Venous responses to salt loading in hypertensive subjects.

Abstract
It has been previously suggested that salt loading produces structural changes of the arteries in hypertensive patients who respond to salt loading with a greater rise of blood pressure. This study examined the possibility that salt loading alters venous distensibility in hypertensive patients. Twenty-one patients with essential hypertension were placed on a low-sodium diet (70 meq) for 7 days and then were placed on a high-sodium diet (345 meq) for 7 days. Patients were arbitrarily divided into two groups based on the response of their blood pressure to salt loading: (1) those whose mean blood pressure increased by more than 10% while on the high-salt diet as compared with those on the low-salt diet (salt-responsive patients, n = 8) and (2) those whose mean blood pressure did not increase by more than 10% (salt-nonresponsive patients, n = 13). The venous pressure-volume relationship was determined in the forearm with a water-filled plethysmograph when patients were on the low- and high-salt diet.

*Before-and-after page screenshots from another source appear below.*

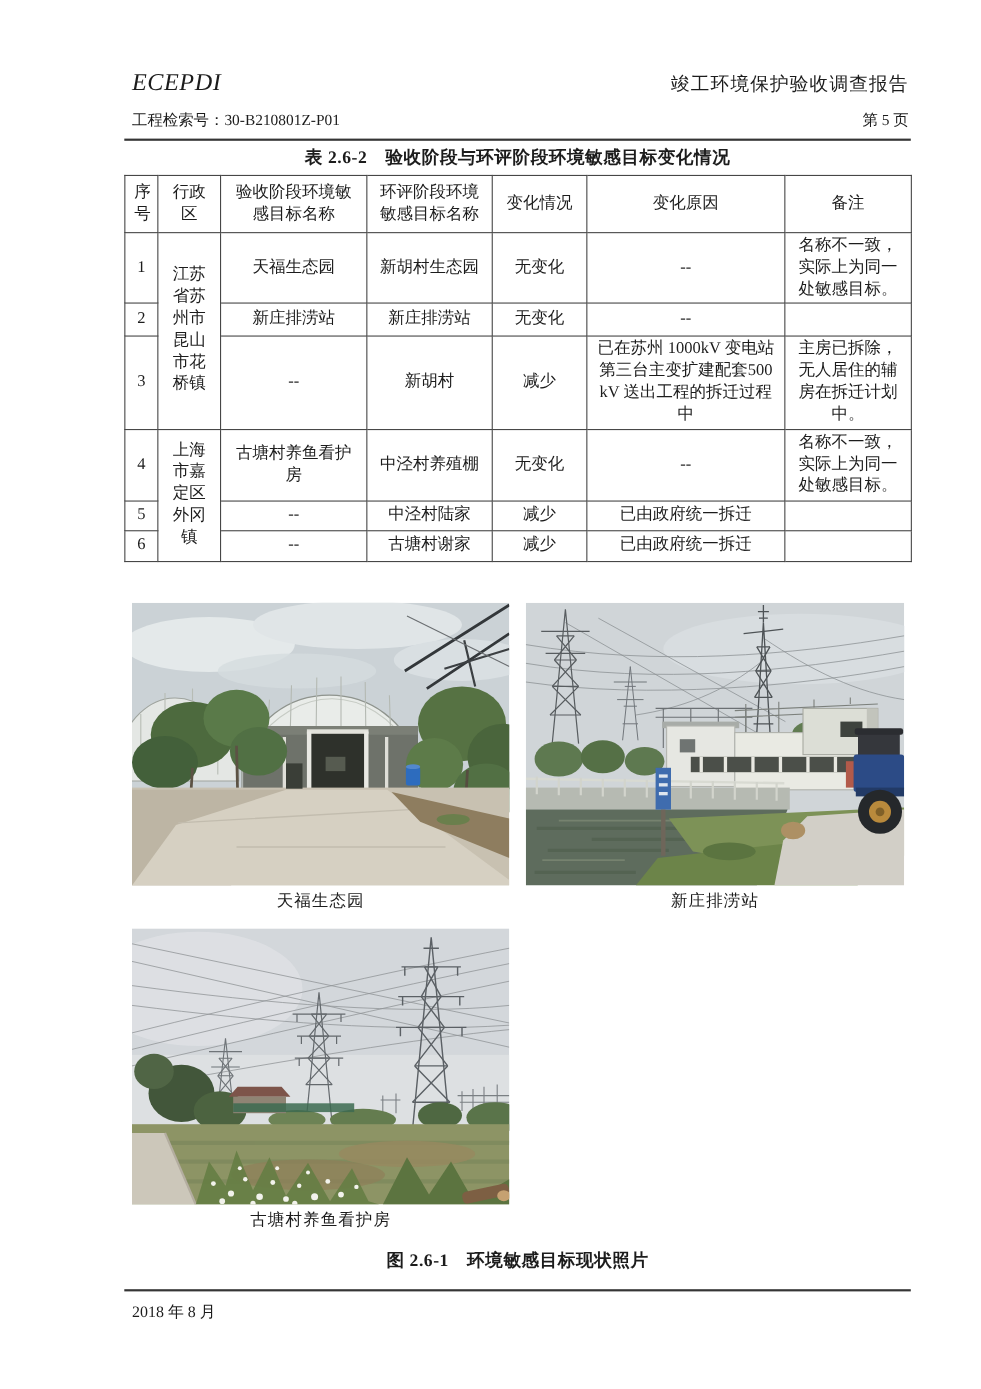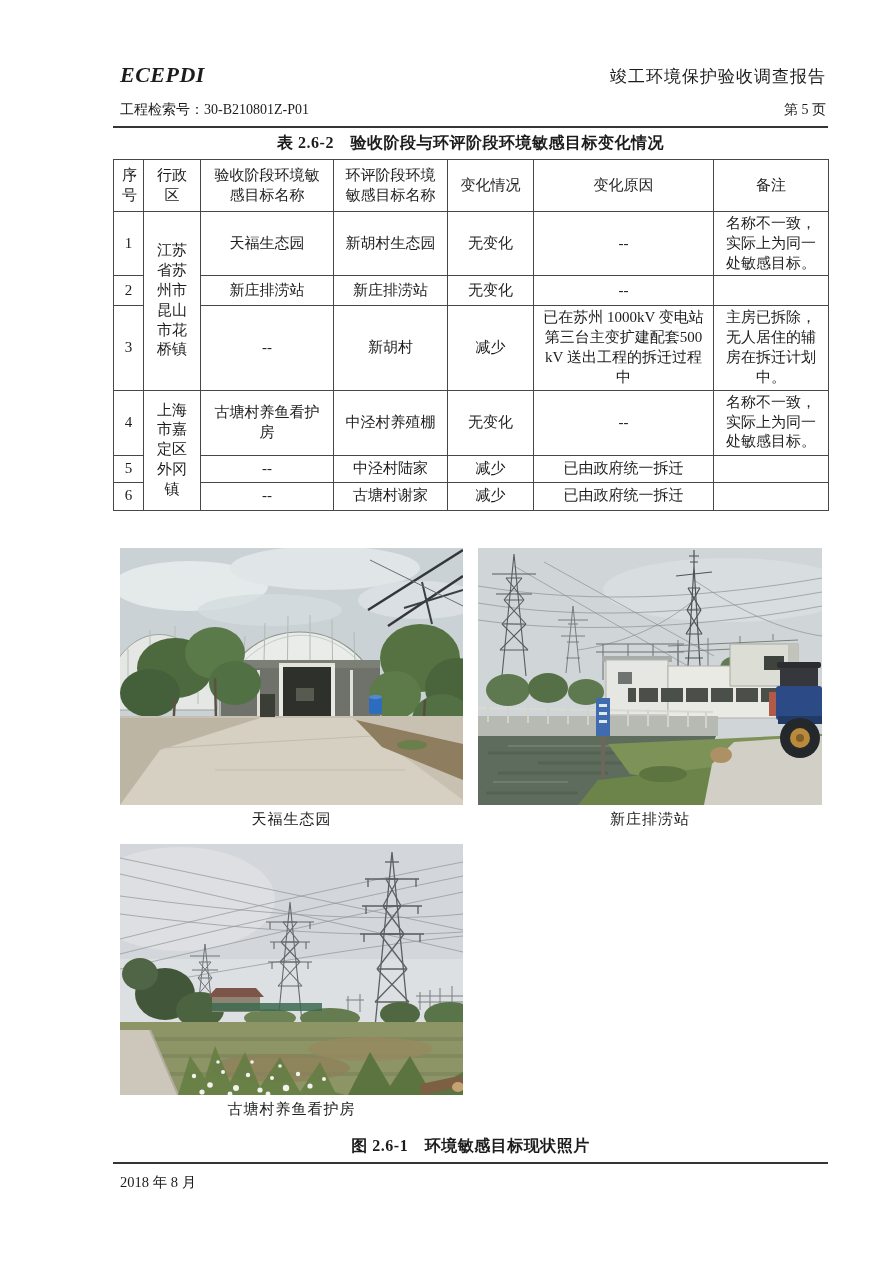--- a/index.html
+++ b/index.html
@@ -11,7 +11,7 @@
   
   .hdr{padding-top:62px;}
   .brand-row{display:flex;justify-content:space-between;align-items:flex-end;padding:0 2px 0 7px;}
-  .logo{font-size:22px;font-weight:bold;font-style:italic;letter-spacing:.5px;}
+  .logo{font-size:22px;font-weight:normal;font-style:italic;letter-spacing:.5px;}
   .doc-type{font-size:17px;letter-spacing:1px;}
   .meta-row{display:flex;justify-content:space-between;margin-top:13px;padding:0 2px 0 7px;font-size:14px;}
   .rule{border-bottom:2.5px solid #353535;margin-top:7px;}

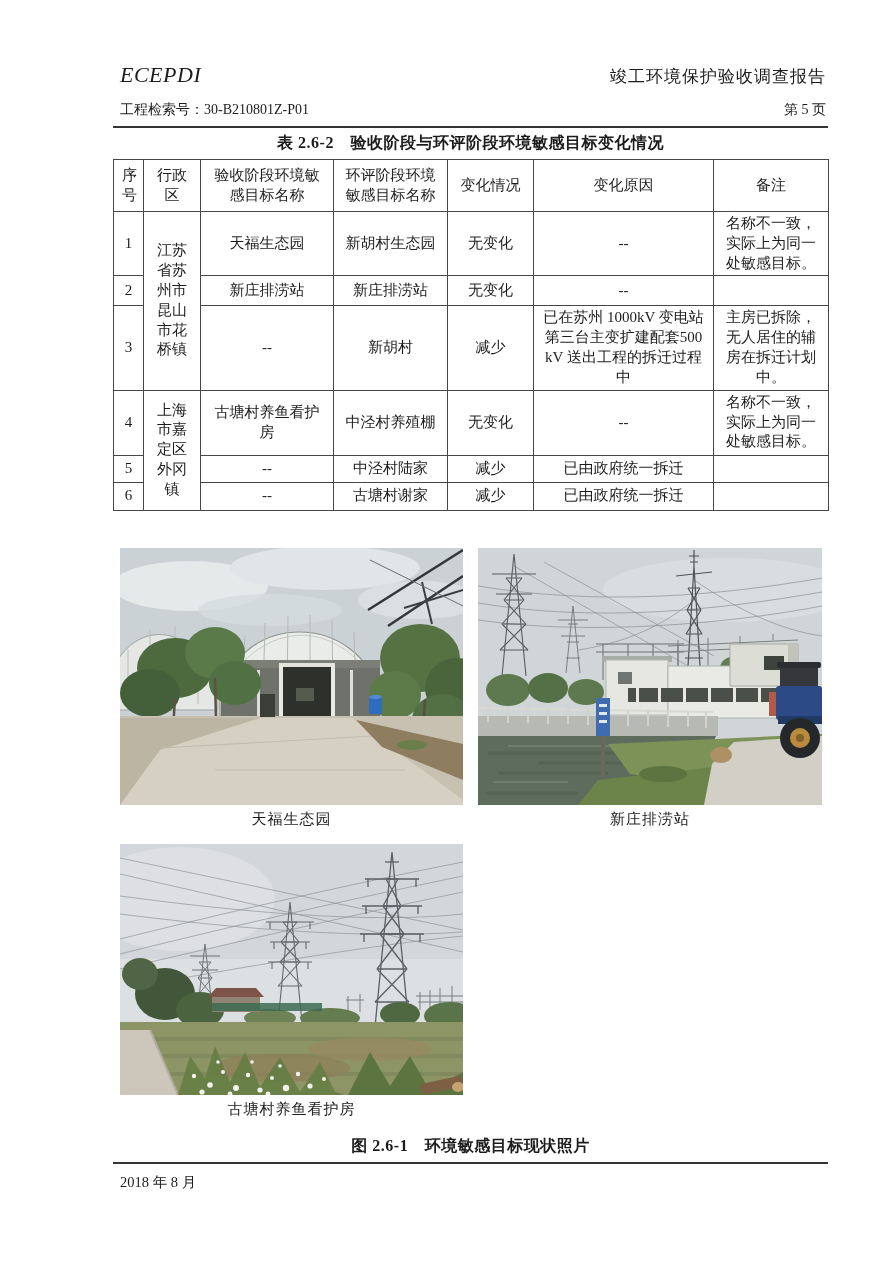--- a/index.html
+++ b/index.html
@@ -35,7 +35,7 @@
   .photo3-block{margin-top:15px;margin-left:7px;width:343px;}
   .fig-title{font-size:16px;font-weight:bold;text-align:center;margin-top:17px;letter-spacing:.5px;}
   
-  .ftr{margin-top:5px;}
+  .ftr{margin-top:15px;}
   .ftr-row{display:flex;justify-content:space-between;margin-top:9px;padding:0 2px 0 7px;font-size:14.5px;}
 </style>
 </head>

Venous pressure-volume curves were not different between salt-responsive and salt-nonresponsive patients while on the low-salt diet. High-salt intake shifted the curve toward the pressure axis for salt-responsive patients (p less than .05) but not for salt-nonresponsive patients. Phentolamine, 1 mg administered intravenously for 5 min, did not significantly alter venous pressure-volume curves for either group while on the low- or high-salt diet. These results suggest that salt loading decreased venous distensibility in salt-responsive patients, which resulted from nonadrenergic mechanisms: structural changes of the veins could perhaps be included as one of these mechanisms.